All day a stream of pennies, varied by silver, poured in upon me,

and it was a very bad day in which I failed to take 2 pounds.



"As I grew richer I grew more ambitious, took a house in the

country, and eventually married, without anyone having a

suspicion as to my real occupation. My dear wife knew that I had

business in the City. She little knew what.



"Last Monday I had finished for the day and was dressing in my

room above the opium den when I looked out of my window and saw,

to my horror and astonishment, that my wife was standing in the

street, with her eyes fixed full upon me. I gave a cry of

surprise, threw up my arms to cover my face, and, rushing to my

confidant, the Lascar, entreated him to prevent anyone from

coming up to me. I heard her voice downstairs, but I knew that

she could not ascend. Swiftly I threw off my clothes, pulled on

those of a beggar, and put on my pigments and wig. Even a wife's

eyes could not pierce so complete a disguise. But then it

occurred to me that there might be a search in the room, and that

the clothes might betray me. I threw open the window, reopening

by my violence a small cut which I had inflicted upon myself in

the bedroom that morning. Then I seized my coat, which was

weighted by the coppers which I had just transferred to it from

the leather bag in which I carried my takings. I hurled it out of

the window, and it disappeared into the Thames. The other clothes

would have followed, but at that moment there was a rush of

constables up the stair, and a few minutes after I found, rather,

I confess, to my relief, that instead of being identified as Mr.

Neville St.

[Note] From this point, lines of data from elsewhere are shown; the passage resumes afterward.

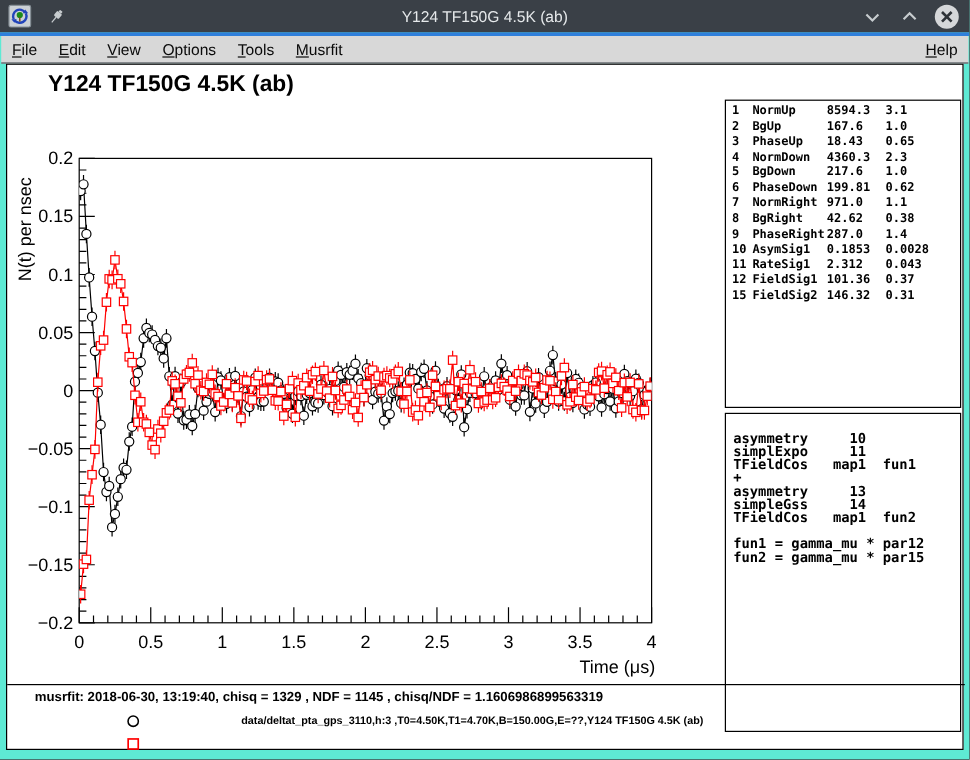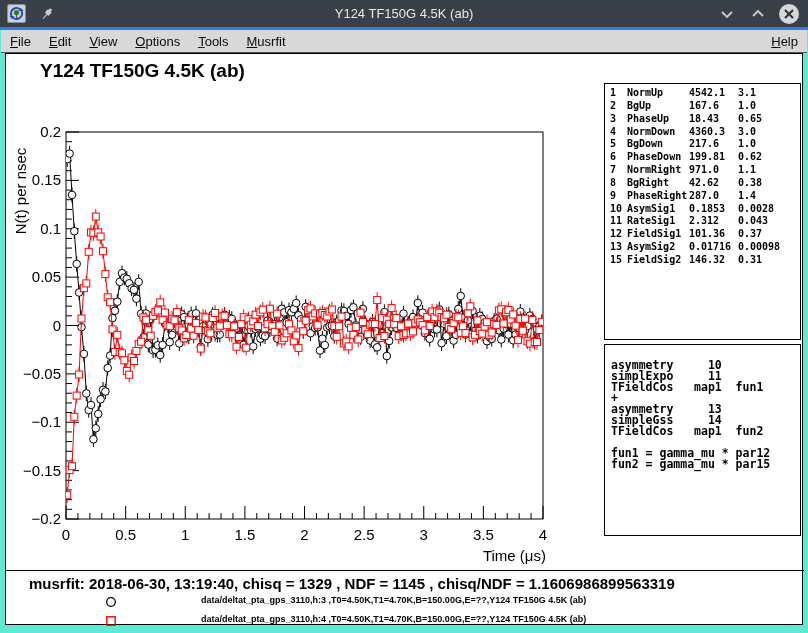--- a/index.html
+++ b/index.html
@@ -631,7 +631,7 @@
         <div class="param-row">
           <span class="p-num">1</span>
           <span class="p-name">NormUp</span>
-          <span class="p-val">4542.1</span>
+          <span class="p-val">8594.3</span>
           <span class="p-err">3.1</span>
         </div>
         <div class="param-row">

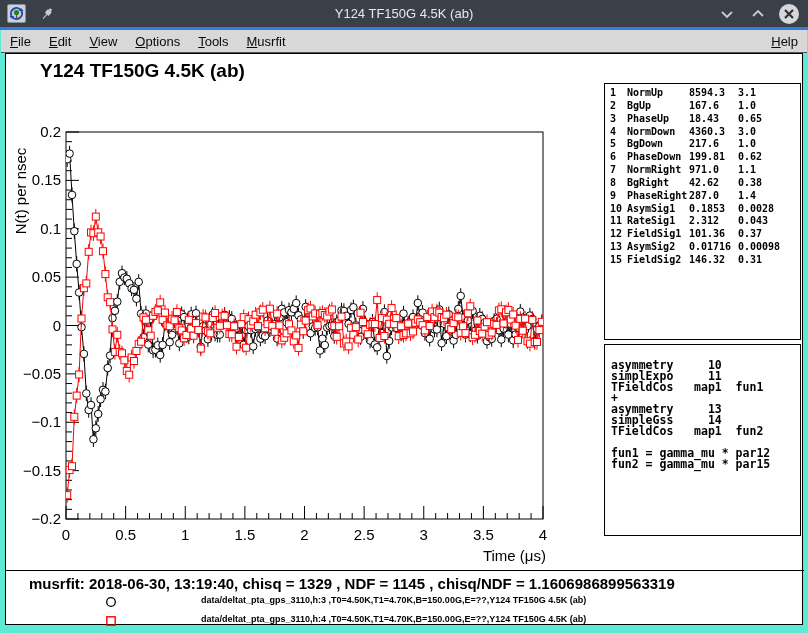--- a/index.html
+++ b/index.html
@@ -650,7 +650,7 @@
           <span class="p-num">4</span>
           <span class="p-name">NormDown</span>
           <span class="p-val">4360.3</span>
-          <span class="p-err">3.0</span>
+          <span class="p-err">2.3</span>
         </div>
         <div class="param-row">
           <span class="p-num">5</span>

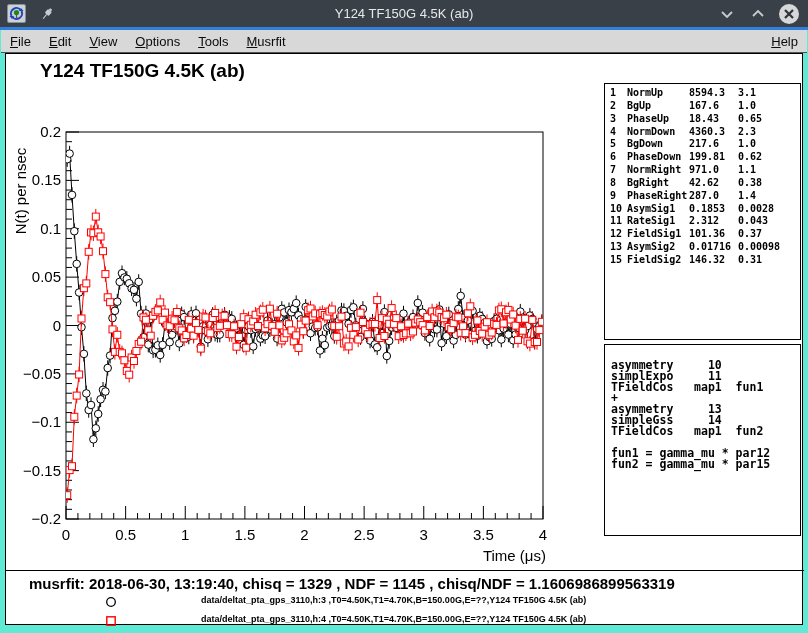--- a/index.html
+++ b/index.html
@@ -701,12 +701,6 @@
           <span class="p-err">0.37</span>
         </div>
         <div class="param-row">
-          <span class="p-num">13</span>
-          <span class="p-name">AsymSig2</span>
-          <span class="p-val">0.01716</span>
-          <span class="p-err">0.00098</span>
-        </div>
-        <div class="param-row">
           <span class="p-num">15</span>
           <span class="p-name">FieldSig2</span>
           <span class="p-val">146.32</span>

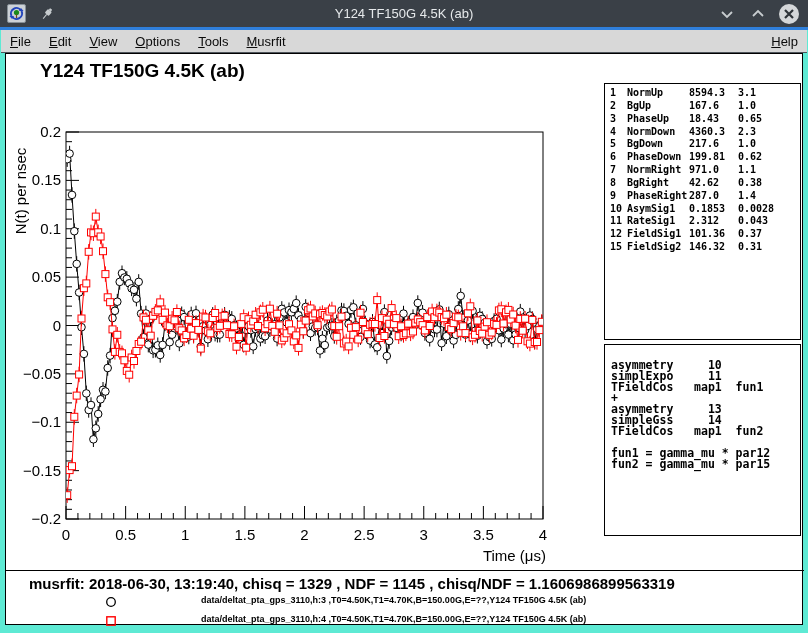--- a/index.html
+++ b/index.html
@@ -33,7 +33,7 @@
              font-weight:bold;font-size:10px;color:#000;}
   .param-row span{position:absolute;top:0;white-space:pre;}
   .p-num{left:5px;}  .p-name{left:22px;}  .p-val{left:84px;}  .p-err{left:133px;text-align:right;}
-  .theory-box{left:598px;top:290px;width:197px;height:192px;}
+  .theory-box{left:598px;top:290px;width:197px;height:266px;}
   .theory-text{margin:0;padding:15px 0 0 6px;font-family:"DejaVu Sans Mono",monospace;
                font-weight:bold;font-size:11.5px;line-height:11px;color:#000;white-space:pre;}
   .hsep{position:absolute;left:0;top:516px;width:798px;height:0;border-top:1px solid #000;}

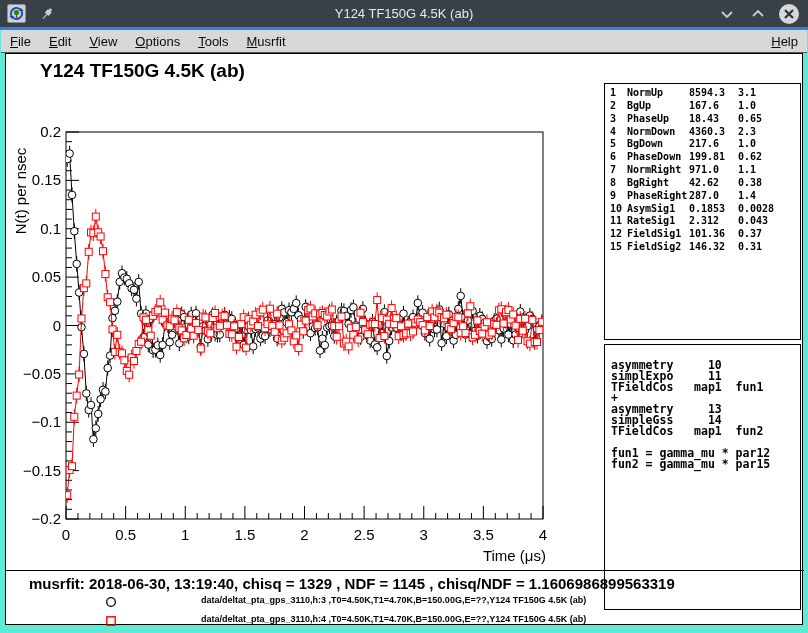--- a/index.html
+++ b/index.html
@@ -37,7 +37,7 @@
   .theory-text{margin:0;padding:15px 0 0 6px;font-family:"DejaVu Sans Mono",monospace;
                font-weight:bold;font-size:11.5px;line-height:11px;color:#000;white-space:pre;}
   .hsep{position:absolute;left:0;top:516px;width:798px;height:0;border-top:1px solid #000;}
-  .statusline{position:absolute;left:23px;top:521px;font-size:15px;font-weight:bold;color:#000;white-space:nowrap;}
+  .statusline{position:absolute;left:23px;top:521px;font-size:11px;font-weight:bold;color:#000;white-space:nowrap;}
   .legend-row{position:absolute;left:0;width:798px;height:14px;}
   .legend-row .lmark{position:absolute;left:99px;top:1px;}
   .legend-row .ltext{position:absolute;left:195px;top:2px;font-size:9px;font-weight:bold;color:#000;white-space:nowrap;}

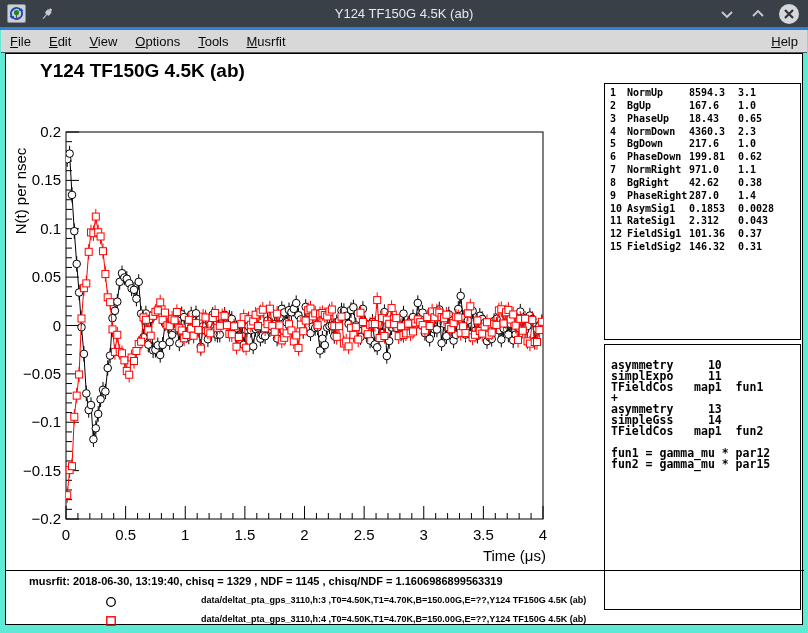--- a/index.html
+++ b/index.html
@@ -734,7 +734,6 @@
         <span class="lmark"><svg width="12" height="12" viewBox="0 0 12 12">
             <rect x="1.8" y="1.8" width="8.4" height="8.4" fill="none" stroke="#ff0000" stroke-width="1.4"></rect>
           </svg></span>
-        <span class="ltext">data/deltat_pta_gps_3110,h:4 ,T0=4.50K,T1=4.70K,B=150.00G,E=??,Y124 TF150G 4.5K (ab)</span>
       </div>
     </div>
 </div>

Clair, I was arrested as his murderer.



"I do not know that there is anything else for me to explain. I

was determined to preserve my disguise as long as possible, and

hence my preference for a dirty face. Knowing that my wife would

be terribly anxious, I slipped off my ring and confided it to the

Lascar at a moment when no constable was watching me, together

with a hurried scrawl, telling her that she had no cause to

fear."



"That note only reached her yesterday," said Holmes.



"Good God! What a week she must have spent!"

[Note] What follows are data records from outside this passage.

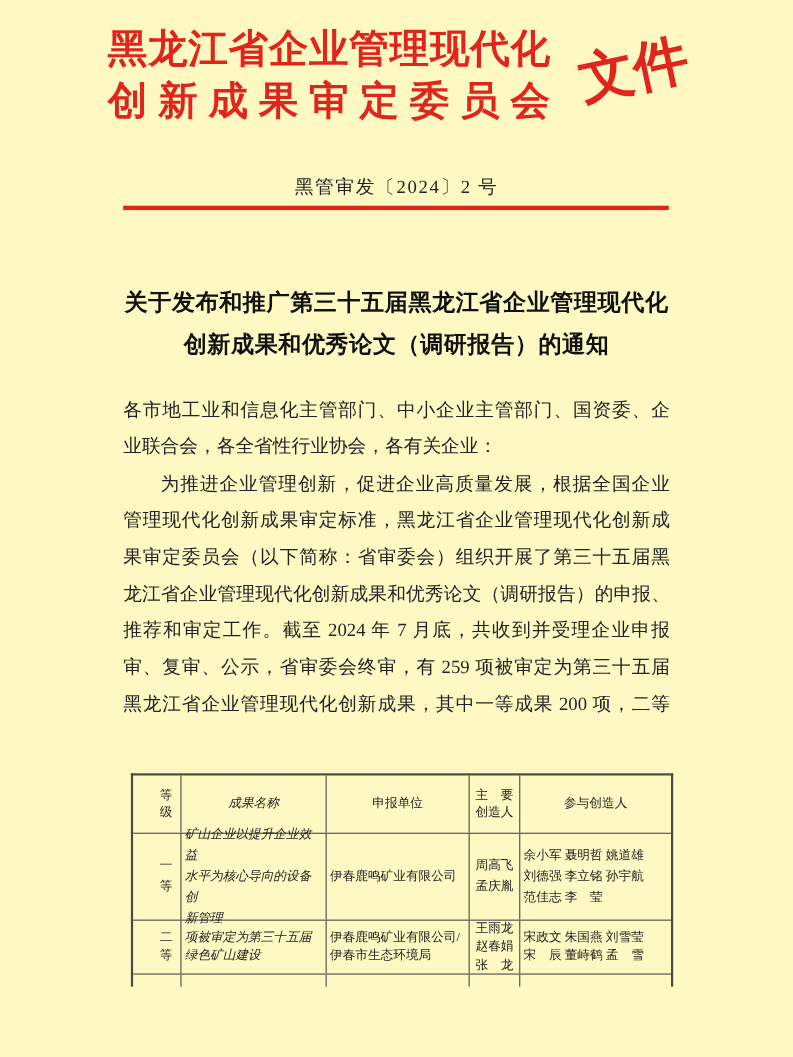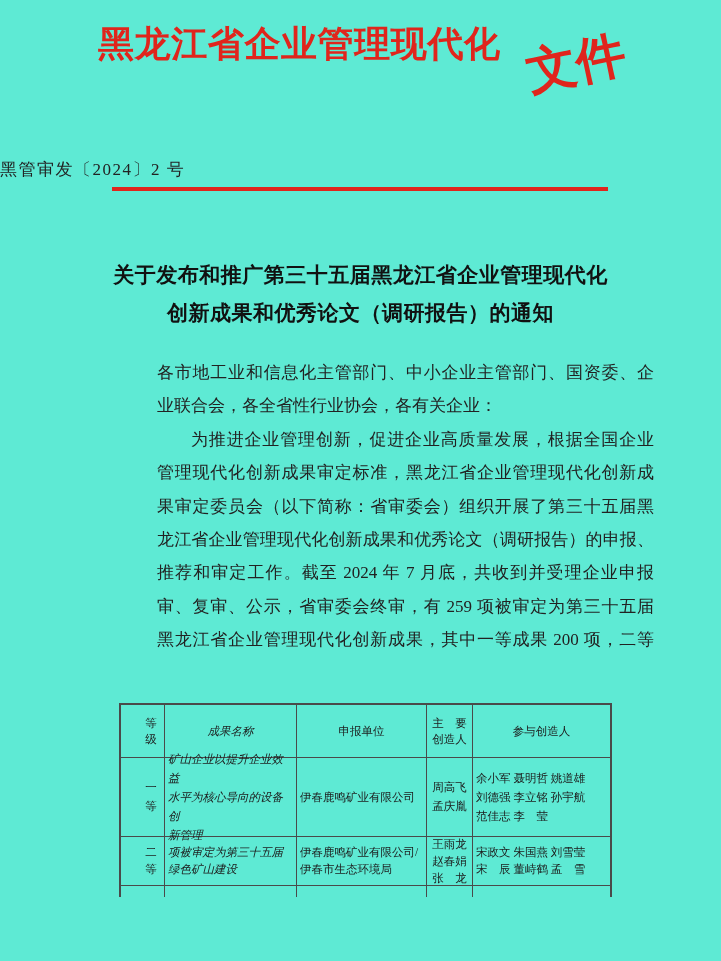--- a/index.html
+++ b/index.html
@@ -8,7 +8,7 @@
     font-family:"Liberation Serif","DejaVu Serif",serif;
     color:#1c1c1c;
   }
-  .page{position:absolute;inset:0;background:#5eead4;}
+  .page{position:absolute;inset:0;background:#fef9c3;}
 
   
   .letterhead{position:absolute;top:20px;left:98px;width:540px;height:112px;}

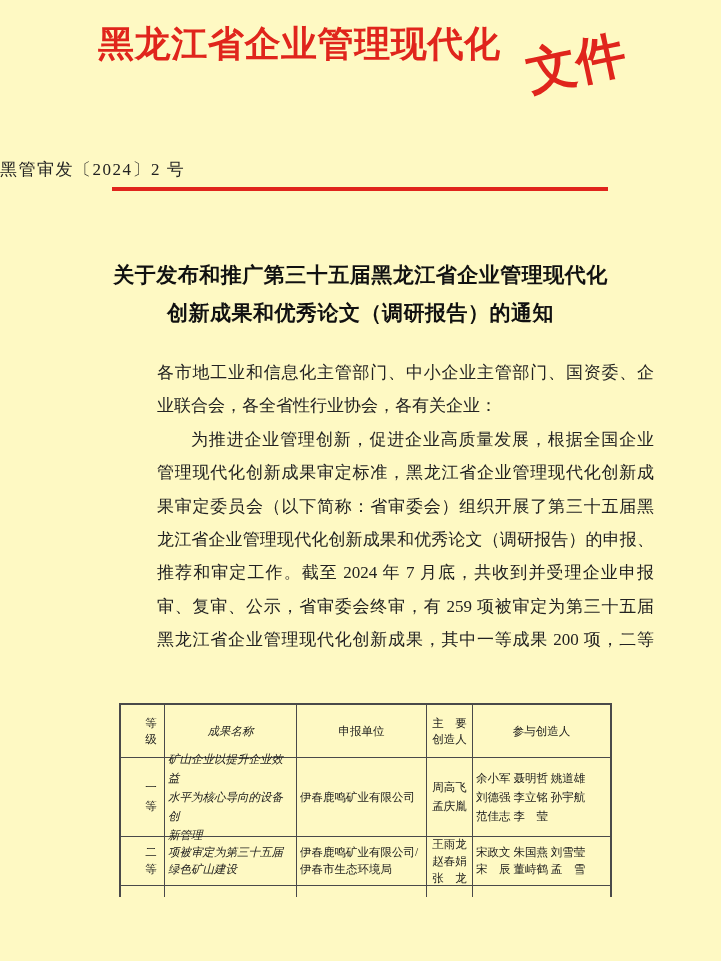--- a/index.html
+++ b/index.html
@@ -78,6 +78,7 @@
   <header class="letterhead">
     <div class="org">
       <div class="org-line">黑龙江省企业管理现代化</div>
+      <div class="org-line">创新成果审定委员会</div>
     </div>
     <div class="doc-type">文件</div>
   </header>

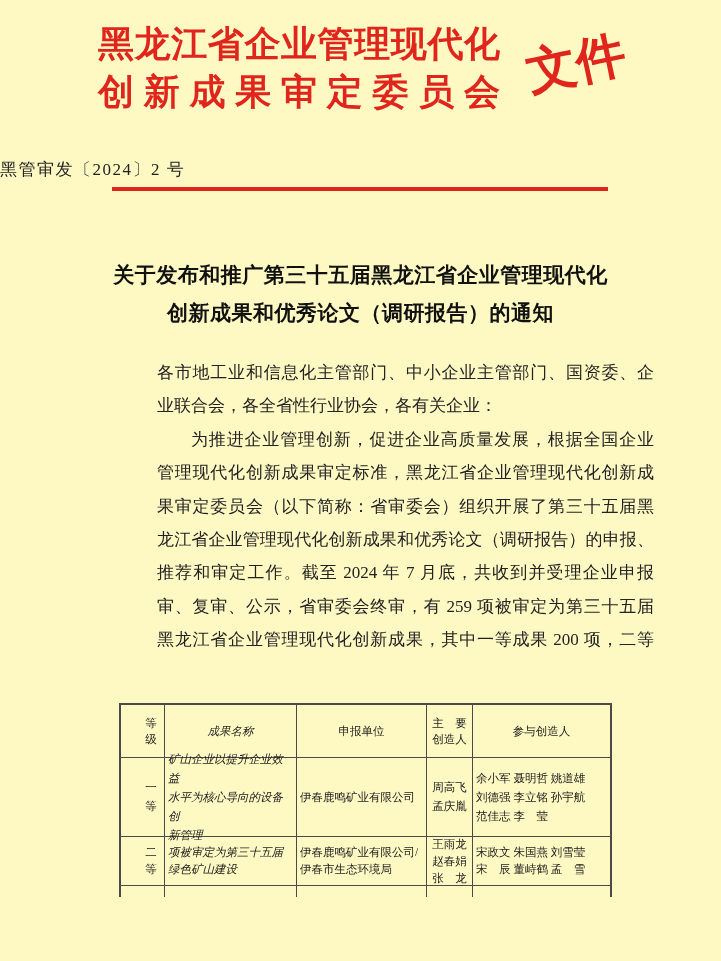--- a/index.html
+++ b/index.html
@@ -25,7 +25,7 @@
 
   
   .doc-number{
-    position:absolute;top:158px;left:0;width:721px;text-align:left;
+    position:absolute;top:158px;left:0;width:721px;text-align:center;
     font-size:17px;letter-spacing:1.5px;color:#222;
   }
   .red-rule{position:absolute;top:187px;left:112px;width:496px;height:3.5px;background:#e0251c;}

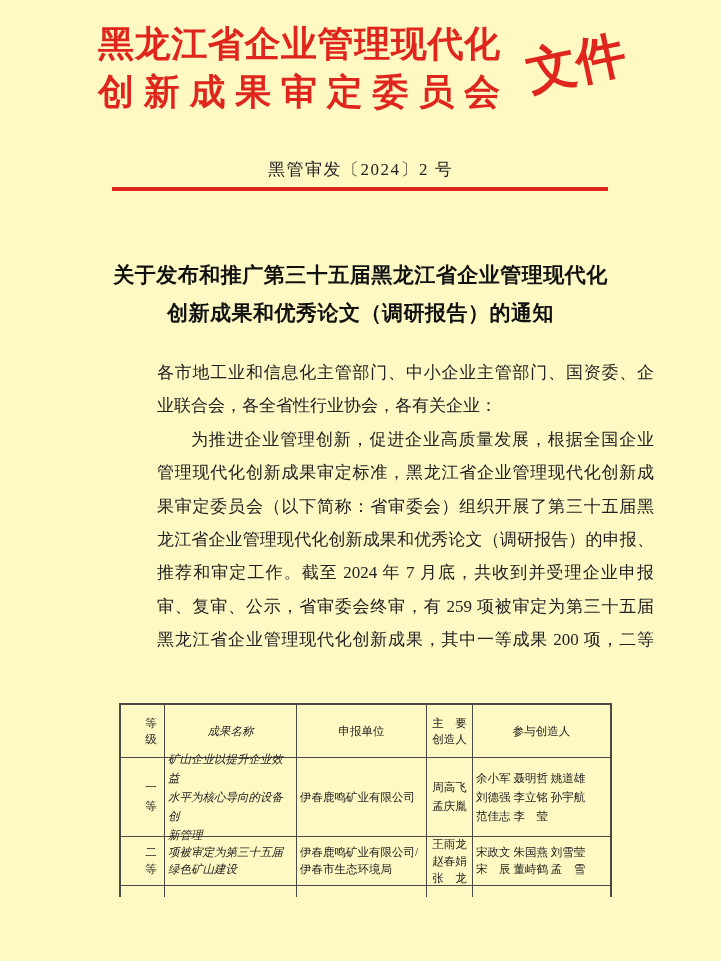--- a/index.html
+++ b/index.html
@@ -37,7 +37,7 @@
   }
 
   
-  .body-text{position:absolute;top:356px;left:112px;width:497px;margin-left:45px;}
+  .body-text{position:absolute;top:356px;left:112px;width:497px;}
   .body-line{
     font-size:17px;line-height:33.4px;color:#222;
     text-align:justify;text-align-last:justify;white-space:nowrap;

"The police have watched this Lascar," said Inspector Bradstreet,

"and I can quite understand that he might find it difficult to

post a letter unobserved. Probably he handed it to some sailor

customer of his, who forgot all about it for some days."



"That was it," said Holmes, nodding approvingly; "I have no doubt

of it. But have you never been prosecuted for begging?"



"Many times; but what was a fine to me?"



"It must stop here, however," said Bradstreet. "If the police are

to hush this thing up, there must be no more of Hugh Boone."



"I have sworn it by the most solemn oaths which a man can take."



"In that case I think that it is probable that no further steps

may be taken. But if you are found again, then all must come out.

I am sure, Mr. Holmes, that we are very much indebted to you for

having cleared the matter up. I wish I knew how you reach your

results."



"I reached this one," said my friend, "by sitting upon five

pillows and consuming an ounce of shag. I think, Watson, that if

we drive to Baker Street we shall just be in time for breakfast."